PROBLEM STATEMENT => Work out how many lines below contain the word "Shirt", then give that number alone.

SUPPLIED INFORMATION =>
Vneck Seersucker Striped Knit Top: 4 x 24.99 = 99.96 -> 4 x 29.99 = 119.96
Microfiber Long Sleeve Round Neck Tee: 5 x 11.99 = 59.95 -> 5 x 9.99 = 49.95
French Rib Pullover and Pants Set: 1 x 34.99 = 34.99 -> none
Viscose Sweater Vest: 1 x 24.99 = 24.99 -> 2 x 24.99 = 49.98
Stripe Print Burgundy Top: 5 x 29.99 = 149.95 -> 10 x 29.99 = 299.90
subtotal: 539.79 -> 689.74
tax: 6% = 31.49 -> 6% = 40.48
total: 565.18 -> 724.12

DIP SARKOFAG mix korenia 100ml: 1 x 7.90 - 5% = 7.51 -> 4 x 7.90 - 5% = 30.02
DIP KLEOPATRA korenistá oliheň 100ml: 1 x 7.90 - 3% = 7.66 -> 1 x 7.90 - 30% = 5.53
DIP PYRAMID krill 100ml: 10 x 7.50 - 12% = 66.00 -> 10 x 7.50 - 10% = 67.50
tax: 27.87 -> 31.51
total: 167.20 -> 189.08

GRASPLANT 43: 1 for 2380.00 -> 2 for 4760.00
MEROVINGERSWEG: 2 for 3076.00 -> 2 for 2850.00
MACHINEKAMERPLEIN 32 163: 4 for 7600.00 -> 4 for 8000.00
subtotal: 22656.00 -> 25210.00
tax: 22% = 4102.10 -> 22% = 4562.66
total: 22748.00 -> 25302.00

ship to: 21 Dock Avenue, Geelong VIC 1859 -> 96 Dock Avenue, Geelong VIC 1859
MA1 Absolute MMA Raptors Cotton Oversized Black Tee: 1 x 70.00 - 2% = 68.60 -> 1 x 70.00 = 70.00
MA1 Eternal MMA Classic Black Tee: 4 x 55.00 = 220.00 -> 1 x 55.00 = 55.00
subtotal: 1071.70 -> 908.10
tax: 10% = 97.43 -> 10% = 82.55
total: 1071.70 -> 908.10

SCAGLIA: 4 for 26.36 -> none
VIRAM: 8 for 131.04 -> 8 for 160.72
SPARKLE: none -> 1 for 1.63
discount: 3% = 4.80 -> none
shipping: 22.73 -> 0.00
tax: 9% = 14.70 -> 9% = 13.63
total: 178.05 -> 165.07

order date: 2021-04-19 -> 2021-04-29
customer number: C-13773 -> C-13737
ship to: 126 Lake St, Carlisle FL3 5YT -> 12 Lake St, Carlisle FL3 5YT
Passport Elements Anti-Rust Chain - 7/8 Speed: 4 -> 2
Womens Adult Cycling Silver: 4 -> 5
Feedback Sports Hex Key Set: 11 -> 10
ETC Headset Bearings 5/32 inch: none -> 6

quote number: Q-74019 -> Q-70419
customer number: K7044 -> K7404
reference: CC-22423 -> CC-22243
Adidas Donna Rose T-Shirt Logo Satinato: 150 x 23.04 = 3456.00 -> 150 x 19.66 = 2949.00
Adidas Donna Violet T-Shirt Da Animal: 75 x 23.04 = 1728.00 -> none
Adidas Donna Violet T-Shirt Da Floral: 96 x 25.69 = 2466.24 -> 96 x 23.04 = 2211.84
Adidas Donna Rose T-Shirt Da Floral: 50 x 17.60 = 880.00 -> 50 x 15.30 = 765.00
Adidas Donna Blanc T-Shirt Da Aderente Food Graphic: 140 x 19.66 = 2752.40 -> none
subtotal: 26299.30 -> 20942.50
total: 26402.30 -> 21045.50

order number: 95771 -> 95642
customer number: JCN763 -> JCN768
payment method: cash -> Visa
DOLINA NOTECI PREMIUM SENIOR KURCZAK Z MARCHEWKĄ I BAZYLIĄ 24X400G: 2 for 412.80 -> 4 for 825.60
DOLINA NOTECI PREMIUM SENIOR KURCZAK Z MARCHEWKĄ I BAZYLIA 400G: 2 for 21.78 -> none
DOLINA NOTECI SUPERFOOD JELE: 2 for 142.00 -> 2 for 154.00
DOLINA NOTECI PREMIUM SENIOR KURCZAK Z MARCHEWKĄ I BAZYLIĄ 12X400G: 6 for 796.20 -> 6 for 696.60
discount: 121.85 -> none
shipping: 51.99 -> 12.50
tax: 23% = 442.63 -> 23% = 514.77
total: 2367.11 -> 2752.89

RESPONSE BELOW => 5